When a plurality of unit electrolytic cells 1 in FIG. 1 are pressurized in the laminating direction, each of the unit electrolytic cells 1 and the ion exchange membrane 3 are partially deformed and closely adhered to form an electrolytic cell. . Due to the deformation, the chamber frame 4 of the unit electrolytic cell 1 and the ion-exchange membrane 3 come into close contact with each other, and the pipe 8 is pressurized by the surrounding half-chamber frame 4a, so that both are formed in a tight airtight state. An electrolyzer with no leakage is constructed. FIG. 4 is a front view of a chamber frame according to another embodiment of the electrolytic cell of the present invention.
The five pipes of the unit electrolytic cell 1a are the same as the unit electrolytic cells of FIGS. 1 to 3 except that their base ends are bundled and modularized. In the unit electrolytic cell 1a of FIG. 4, the introduction and discharge of the electrolytic solution can be performed by the bundled main introduction pipe 8a and the main discharge pipe 8b, and performed for each pipe as in the unit electrolytic cells of FIGS. It is more advantageous because there is no need.

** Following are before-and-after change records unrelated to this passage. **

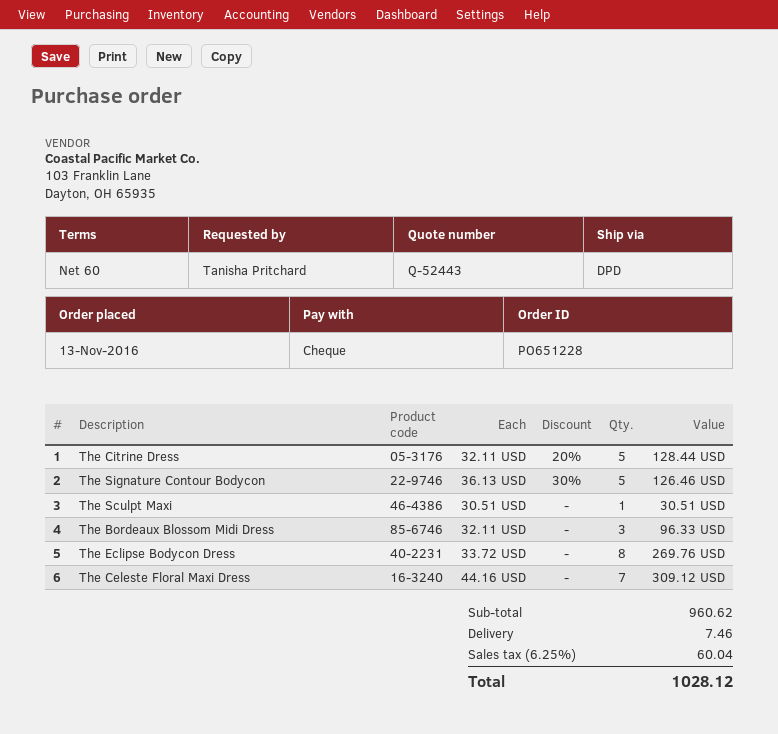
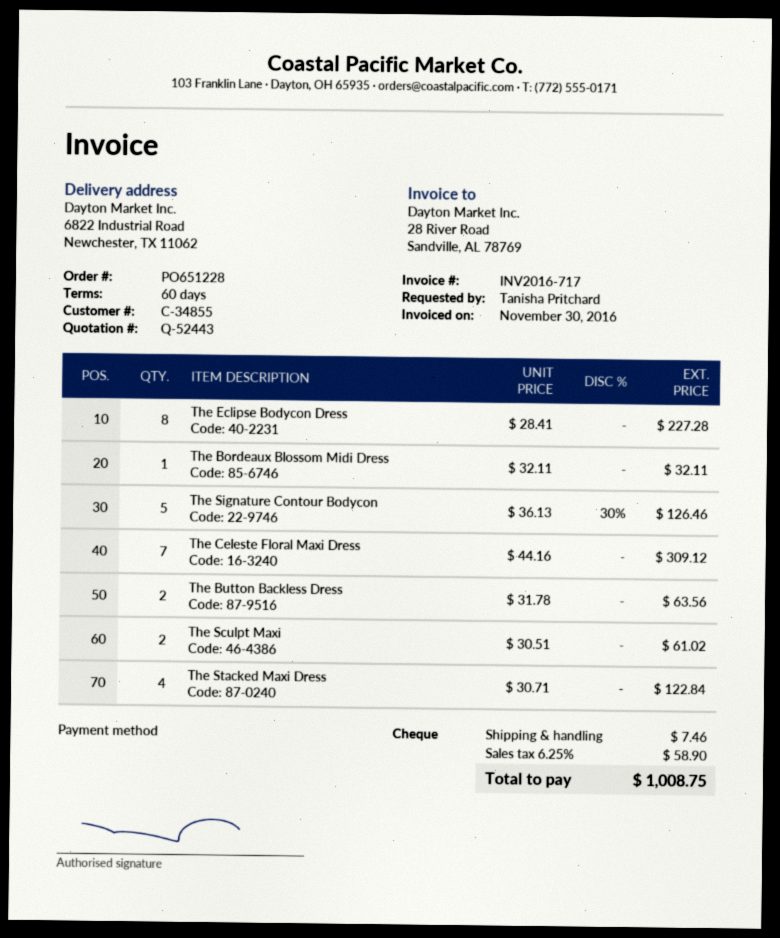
The Citrine Dress: 5 x 32.11 - 20% = 128.44 -> none
The Sculpt Maxi: 1 x 30.51 = 30.51 -> 2 x 30.51 = 61.02
The Bordeaux Blossom Midi Dress: 3 x 32.11 = 96.33 -> 1 x 32.11 = 32.11
The Eclipse Bodycon Dress: 8 x 33.72 = 269.76 -> 8 x 28.41 = 227.28
The Button Backless Dress: none -> 2 x 31.78 = 63.56
The Stacked Maxi Dress: none -> 4 x 30.71 = 122.84
tax: 6.25% = 60.04 -> 6.25% = 58.90
total: 1028.12 -> 1008.75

FIGS. 5 to 7 are schematic views showing examples of assembling another electrolytic cell using the chamber frame according to the present invention. FIG. 5 is a diaphragm type monopolar electrolytic cell, and FIG. FIG. 7 shows a diaphragm type monopolar electrolytic cell having an intermediate chamber. In the electrolytic cell of FIG. 5, unlike the case of FIG. 1, the chamber frame 11 is not divided, and a hole (not shown) formed in the periphery of the chamber frame 11
A pipe 12 is inserted into the pipe. Each room frame 11 is from the left.
-Anode 13-Chamber 11-Ion exchange membrane 14-Chamber 11-Cathode 15-
The chamber 11 and the ion exchange membrane 14 are laminated in this order to constitute an electrolytic cell. The electrolytic solution supplied from the pipe 12 is electrolyzed in an electrode chamber formed between the adjacent ion exchange membranes 14 to provide a desired electrolytic product.

The chamber frame 11 of the electrolytic cell shown in FIG. 6 is the same as the chamber frame shown in FIG. 5, and is laminated in the order of electrode 16, chamber frame 11, electrode 16, chamber frame 11, electrode 16 and chamber frame 11 from the left side. Make up the tank. An electrolytic solution, for example, an aqueous sodium chloride solution supplied from the pipe 12 is electrolyzed to provide sodium hypochlorite. FIG.
5 and 6 are the same as those in FIGS. 5 and 6, and from the left, the ion exchange membrane 14, the chamber frame 11, the electrode 16, the chamber frame 11, the ion exchange membrane 14, the chamber frame 11, and the ion exchange membrane. 14-chamber 11-electrode 16
-Chamber 11-ion exchange membrane 14-Chamber 11-ion exchange membrane 14-
The electrolytic cells are stacked in the order of the chamber frame 11. In the case of this electrolytic cell, an electrolytic product such as sodium hydroxide is provided as in the case of conventional Glauber's salt electrolysis.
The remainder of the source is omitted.